It’s go time people, and by “Go Time” I mean that by the time I get off of work today there are less than 24 hours until my little weekend visitor steps off of his Air Canada flight and is tortured by customs before hopefully running into my arms and spending the most magical romantic weekend with me. Rather than the feelings of pure joy and excitement that I imagine most normal human beings would be feeling right now I’m having a nervous breakdown. Exciting life events have the ability to transform me into a completely neurotic panic induced mess, which explains my decent into madness around Homecoming/Prom each year in high school and also why I will undoubtedly be a Bridezilla when the time comes one day. I’ll allow you to take a peek inside my head the past 24 hours (although there is no guarantee you’ll want to stay there).
- I want to make sure this is the best vacation he’s ever had. EVER. IN HIS LIFE,
- Hmm, just a minor set The five day forecast predicts heavy rain storms and every single activity I have planned is outside.
- I hope he brought a rain poncho.
- Maybe I should make a sign to hold up for him at the airport.
- But what if my cute greeting sign gives away my lack of artistic ability? Was I pretending to have artistic ability to begin with? Why would I ever pretend that?
- If I make a sign and he criticizes my artistic ability he doesn’t deserve someone as thoughtful and sweet and caring and loving and emotionally unstable as me anyways.
- What if I decorated the house with streamers and banners and a cake and wine for when he gets there?
- Starting to think it’s best that I don’t look like I’ve dedicated the past two weeks to preparation for his arrival.
- Project “Look like You Have a Life” is officially underway.
- Guess that means I don’t have to clean the house like a manic person.
- On second thought, if I clean the entire house and then just happen to leave a few papers on the counter it will look like I’m just naturally perfect and pristine and I just casually didn’t bother to clean up my teeny tiny mess. Nailed it.
- Back to the wine…does having wine prepared for his arrival make me look like an alcoholic?
- Is he going to think I’m trying to get him drunk and take advantage of him?
- Do guys ever even think that?
- OH MY GOD what if I look different than he remembers?
- What if he thinks I’m ugly now that I’m pale?
- What if he forgot that my hair feels like straw and then he touches it and can’t help but let out a verbal display of disgust?
- What if he notices this white dot on my arm and is so repulsed he never wants to see or touch me again but can’t change his flight so he is forced to pretend to like me all weekend just to flee back to Seattle on Monday and never talk to me again?
- This is getting slightly dramatic. The clear answer is just to wear long sleeves the entire weekend and then he’ll never notice the dot on my arm anyways.
- If I take him to the pumpkin patch is it too cliché?
- Is it weird that I’ve already planned out the outfits I’m going to wear everyday that he’s here?
- Or that I keep having dreams that said outfits will get lost in my closet and I’ll be left with only stained sweatshirts and flannels?
- Or the reoccurring nightmare that he will lose his passport and I’ll be left crying alone at the airport?

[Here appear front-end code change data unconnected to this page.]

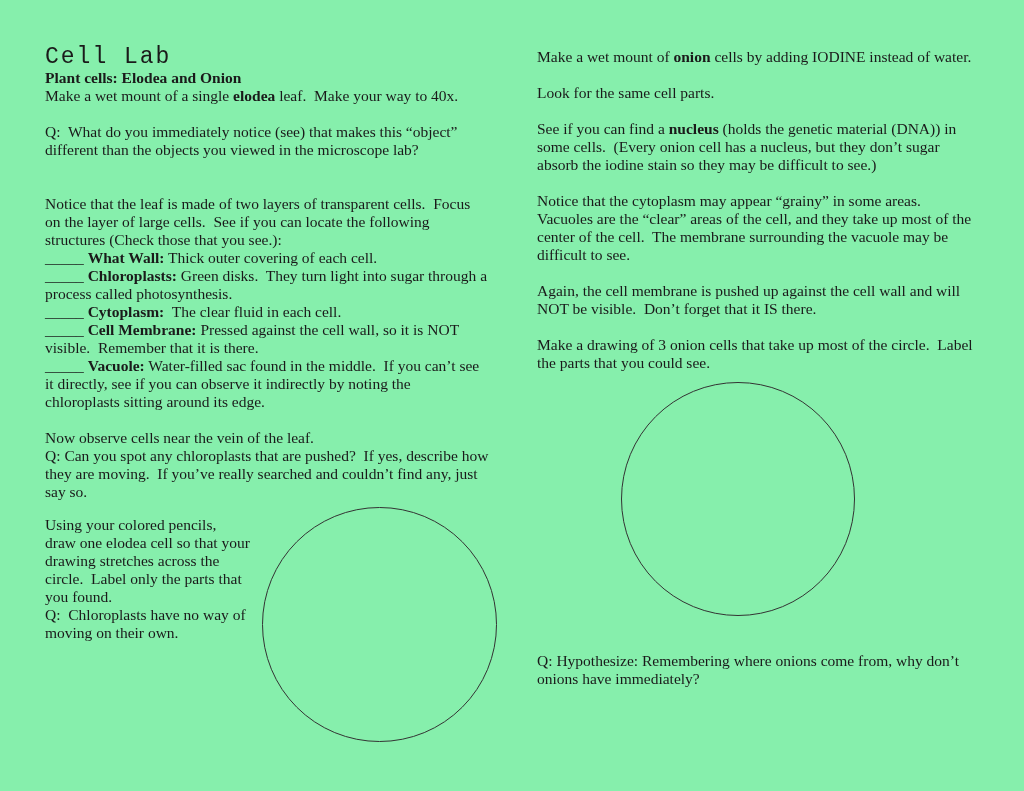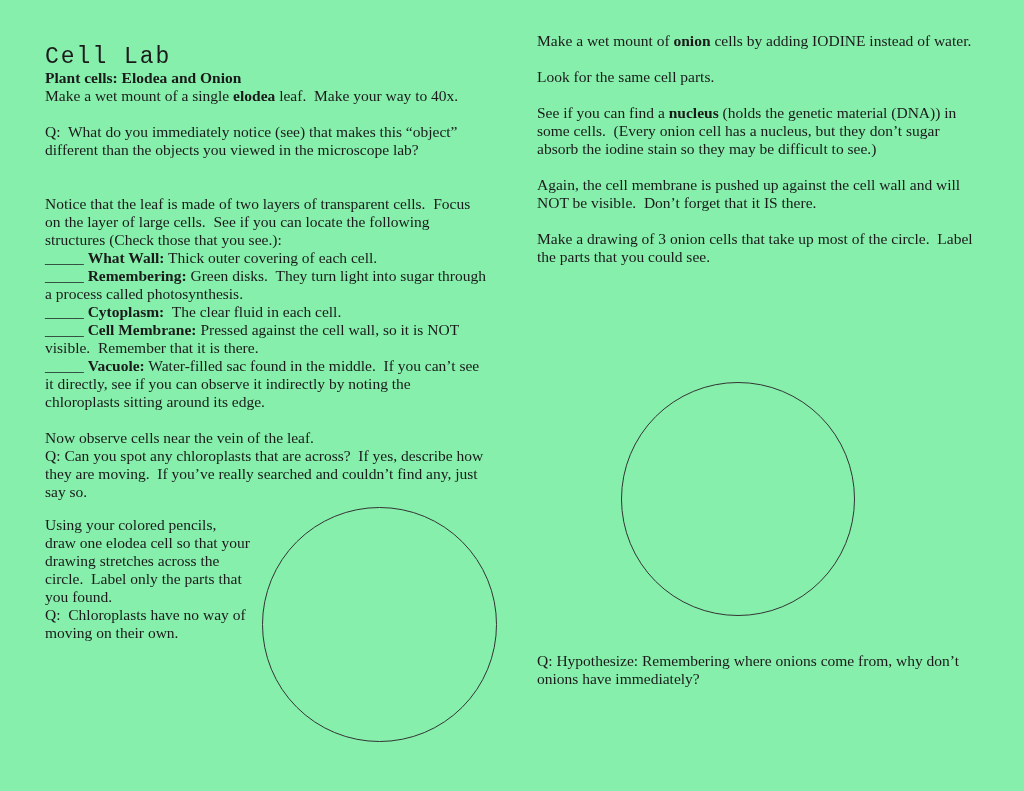"Make a wet mount of onion" #right-col { top: 32px -> 48px }
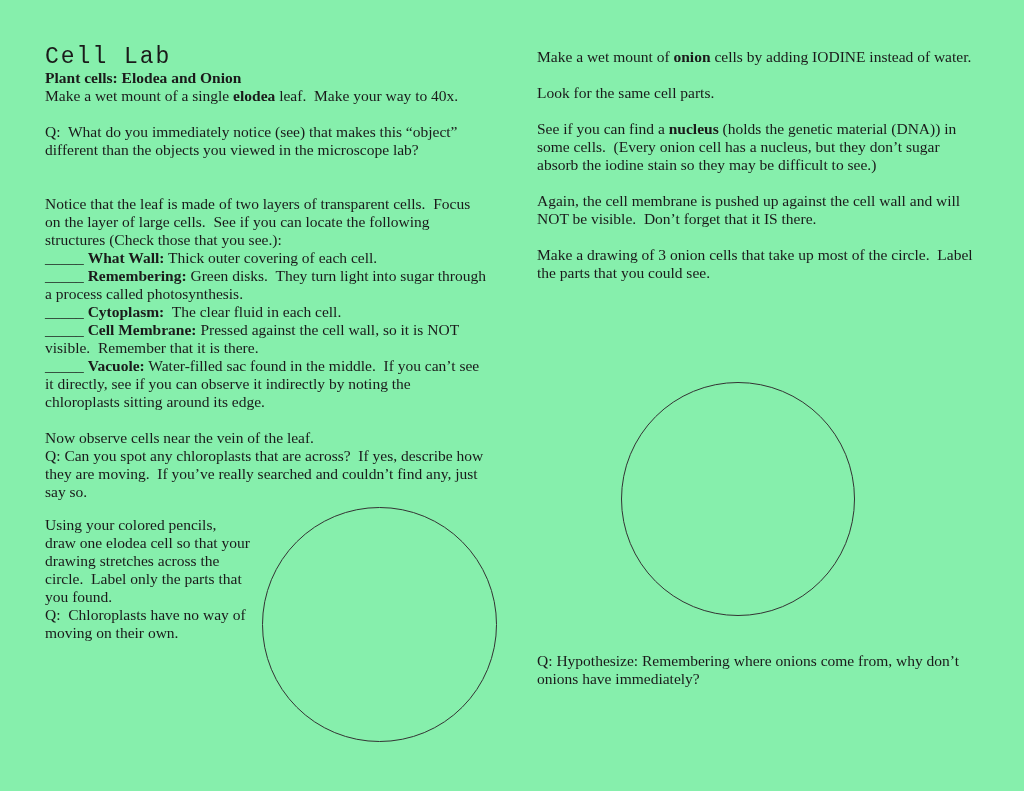"Notice that the cytoplasm may" p.mb1 { html: none -> <p>Notice that the cytoplasm may appear “grainy” in some areas. Vacuoles are the “clear” areas of the cell, and they take up most of the center of the cell. The membrane surrounding the vacuole may be difficult to see.</p> }
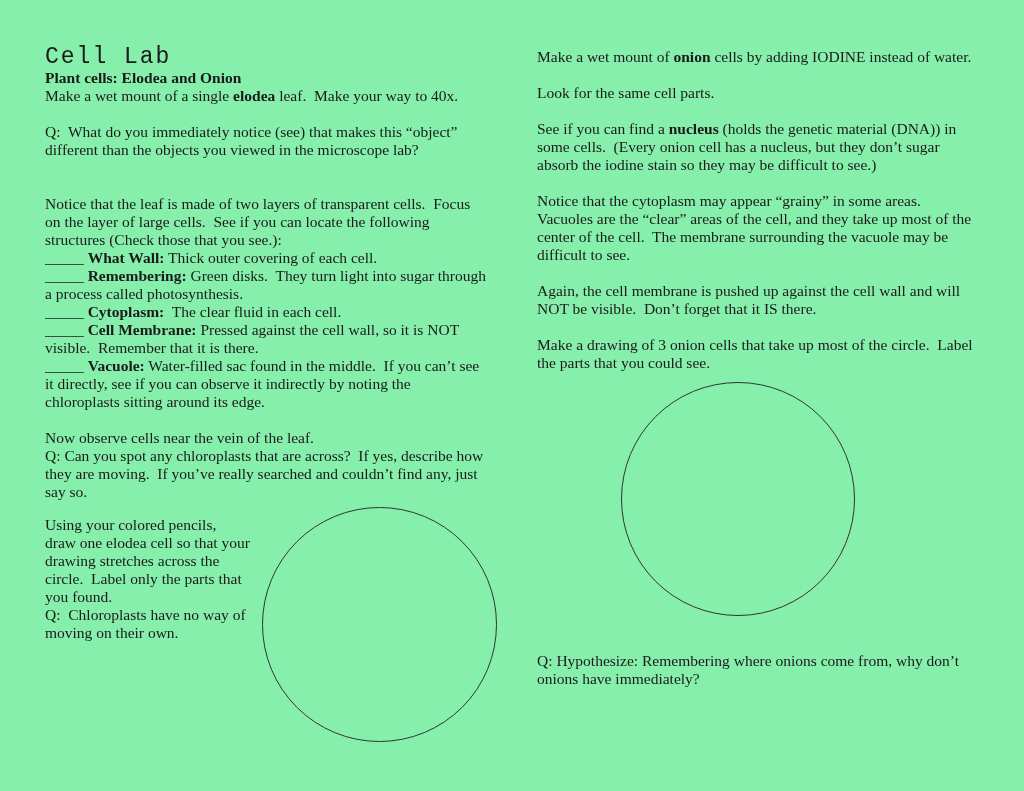"Remembering:" span.b { text: Remembering -> Chloroplasts }
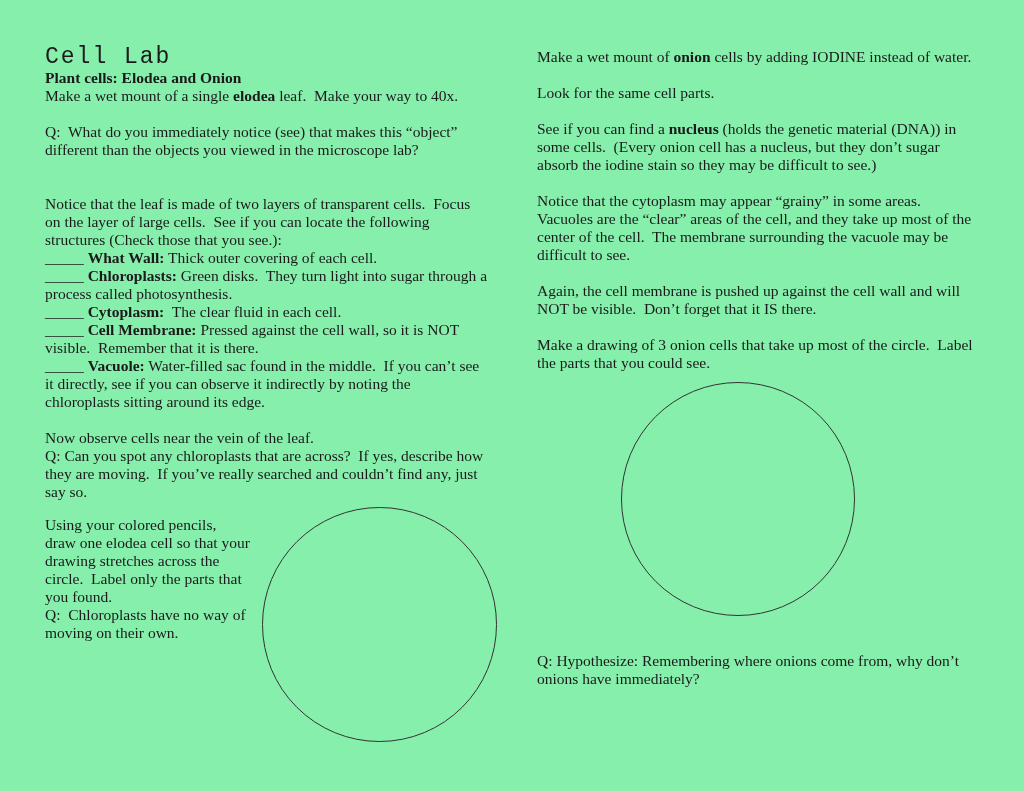"Q: Can you spot any" p { text: across -> pushed }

Not too over the top anxious right?
- Still can’t decide if wearing heels to pick him up at the airport at 11:30 at night says
“This girl is trying too hard” or not…?
- If I have a panic attack and die before he gets here my dress for the ball will go to waste and no one will ever be able to tell me if I can pull off red.
As you can see it’s all fun and games over here in my little brain. I can’t decide whether or not it’s best to lay off the caffeine for the next 24 hours as a sort of tribute to my mental health or if the withdrawals will be too much in a time of crisis. Please keep reminding me that boys don’t generally fly across the continent just to overanalyze your skin tone and break your heart.